Ultimately, you need to be adaptive, but you need to get enough done to actually have validated learning. That means it doesn’t do you any good to shift direction in mid stream without a good reason.
Resources
I’ve included five resources below that I’ve found helpful to make sure I’m delivering the right thing. These techniques generally work good whether you need to supplement agile with product management or portfolio management.
Decision Filter
Decision filters are simple questions that help organizations distribute decision making by sharing strategy with those who have to act to make them happen.
When you use decision filters appropriately they help you weed out the things you just should not do.
Purpose Based Alignment
The Purpose Based Alignment Model, created by Niel Nickolaisen, is a method for aligning business decisions and process and feature designs around purpose.

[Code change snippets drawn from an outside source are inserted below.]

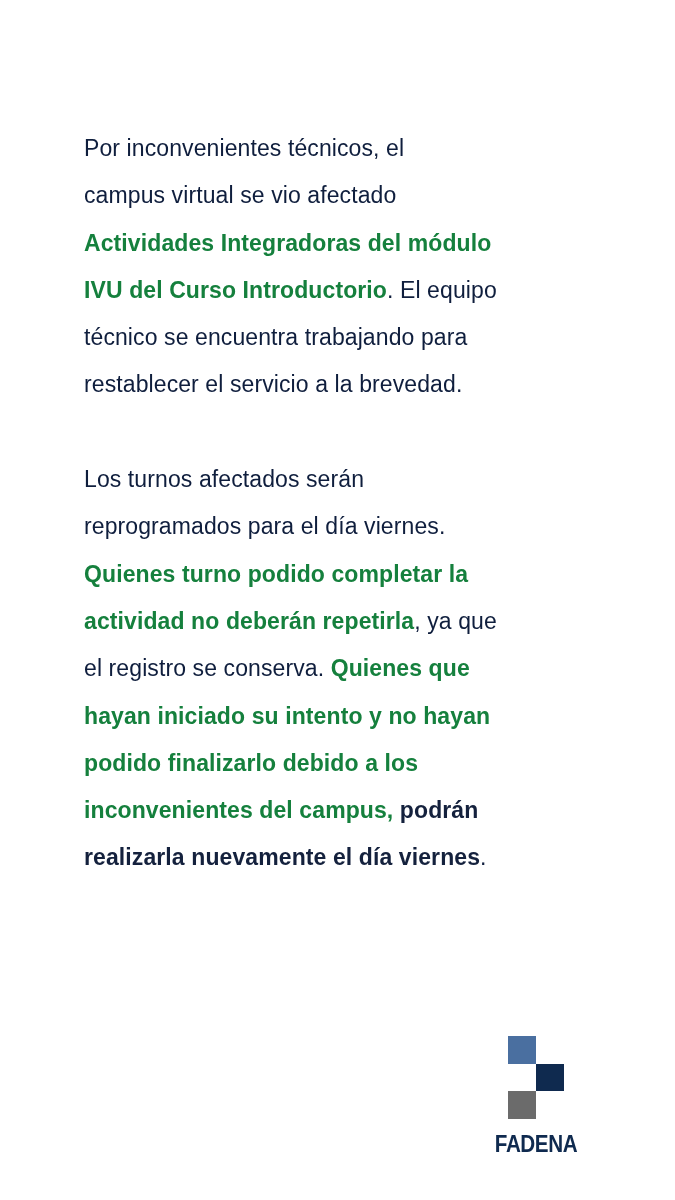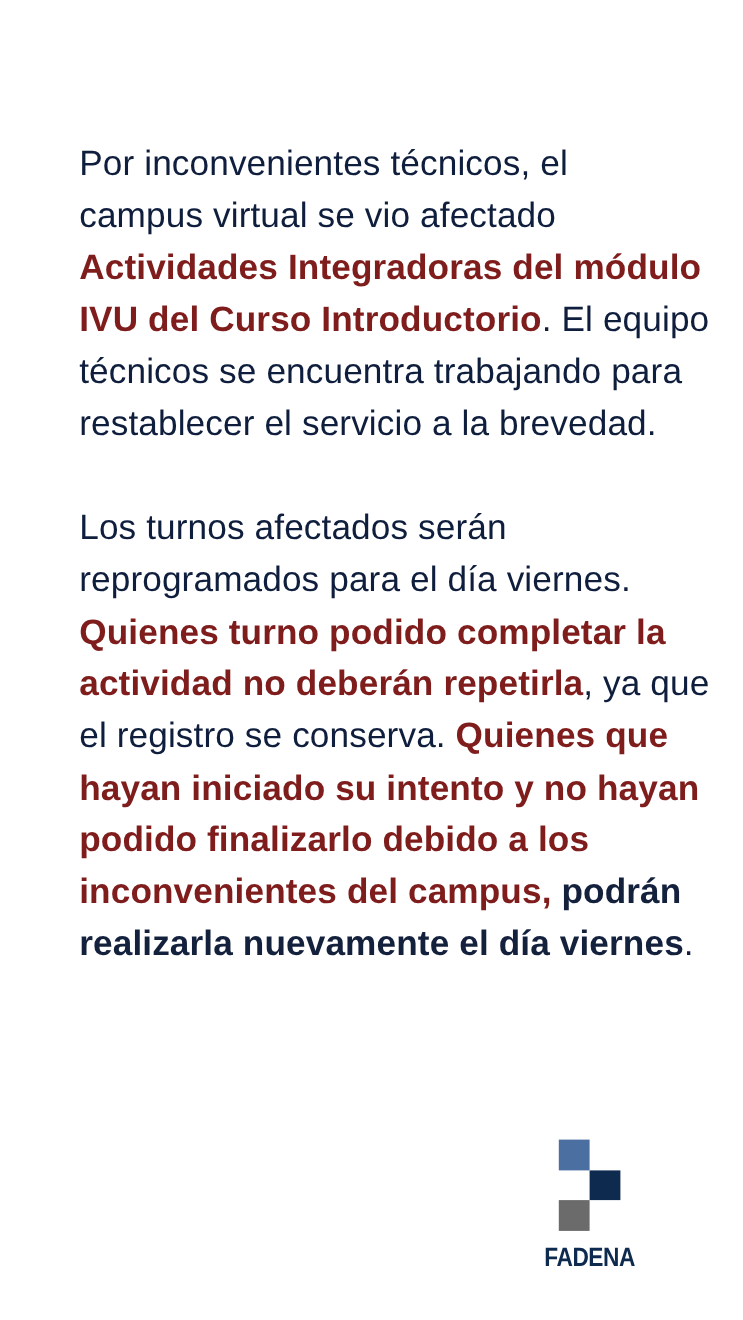"Por inconvenientes técnicos, el" .line { font-size: 32px -> 23px; margin-left: none -> 12px }
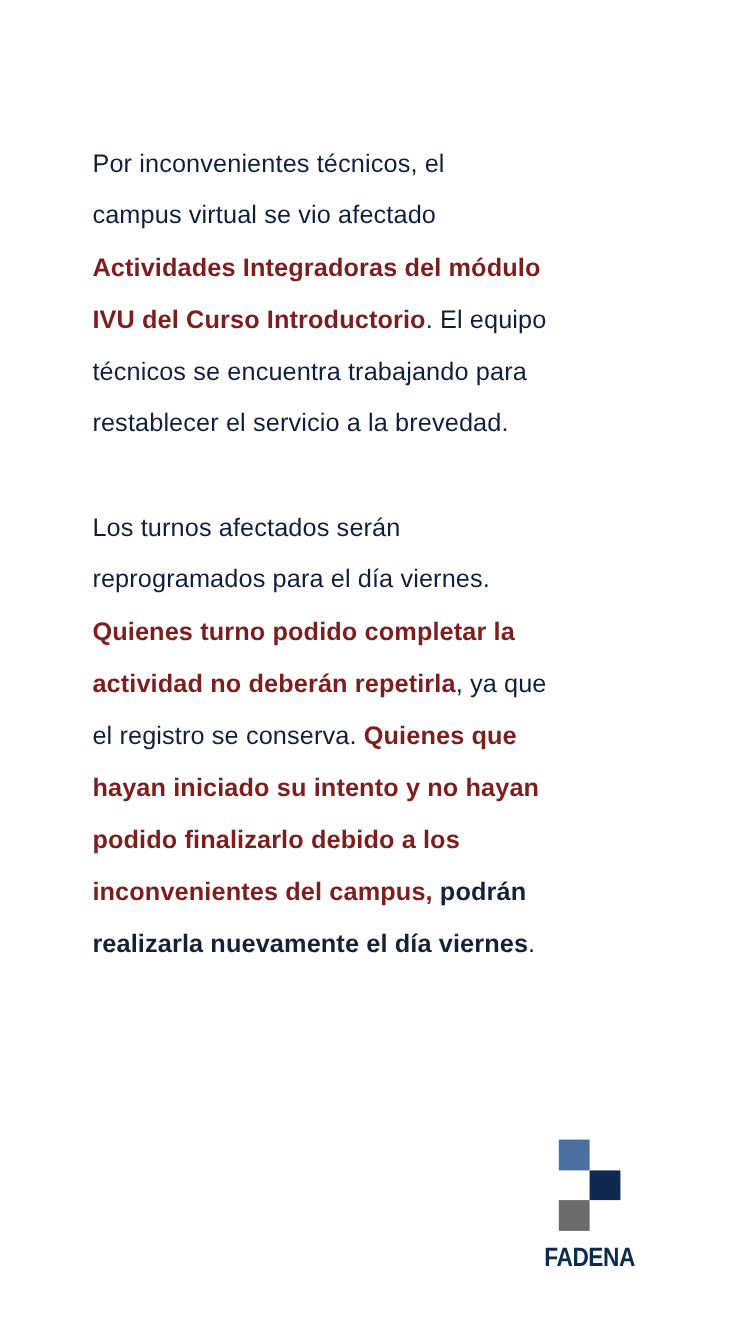"Actividades Integradoras del módulo" .seg-bold-blue { color: #7f1d1d -> #15803d }
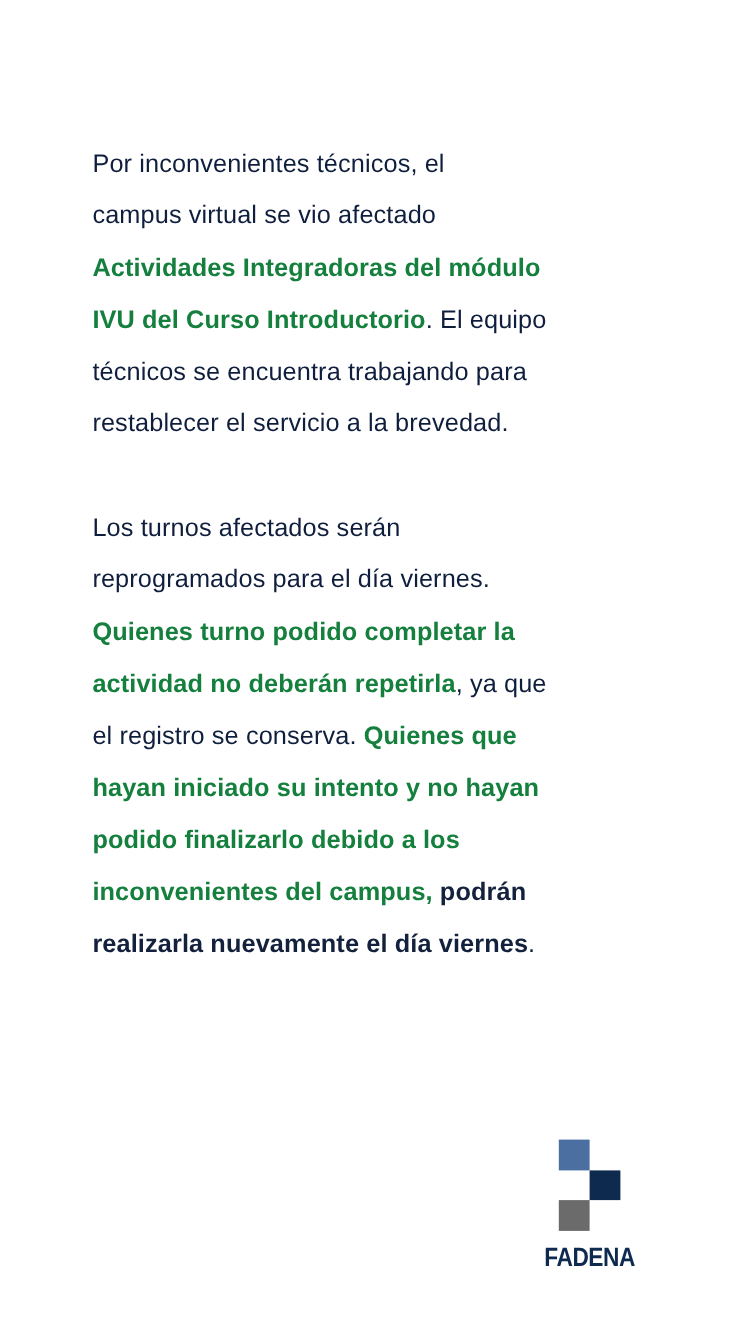"técnicos se encuentra trabajando para" span.seg-regular { text: técnicos -> técnico }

The power behind the purpose based alignment is to help you figure out the approach you take to various products. The most valuable thing I’ve gained from the use of the purpose based alignment model applies to internal products such as CRM, or ERP. In the most practical sense it has taught me in those situations to avoid customization as much as possible with product you buy off the shelf.
Opportunity Assessment
The internal product opportunity assessment is based off the product opportunity assessment by Marty Cagan. They help product people determine if a product is worth it.
These sets of questions guide your exploration of a new idea to make sure you have a shared understanding of what outcome it’s trying to accomplish and whether there’s any value in delivering that outcome.
Problem Statement
The problem statement is a structured set of statements that describe the purpose of an effort in terms of what problem it’s trying to solve.
This is a technique I like to use to quickly determine if your team has a shared understanding about the problem they are trying to solve and build up that shared understanding.
Value Based Decision Making
Value-based decision making is a method for making critical organizational decisions in an informed and timely manner. Use this tool to identify the most critical decisions you face, determine when to decide, and figure out what information you need to best make those decisions.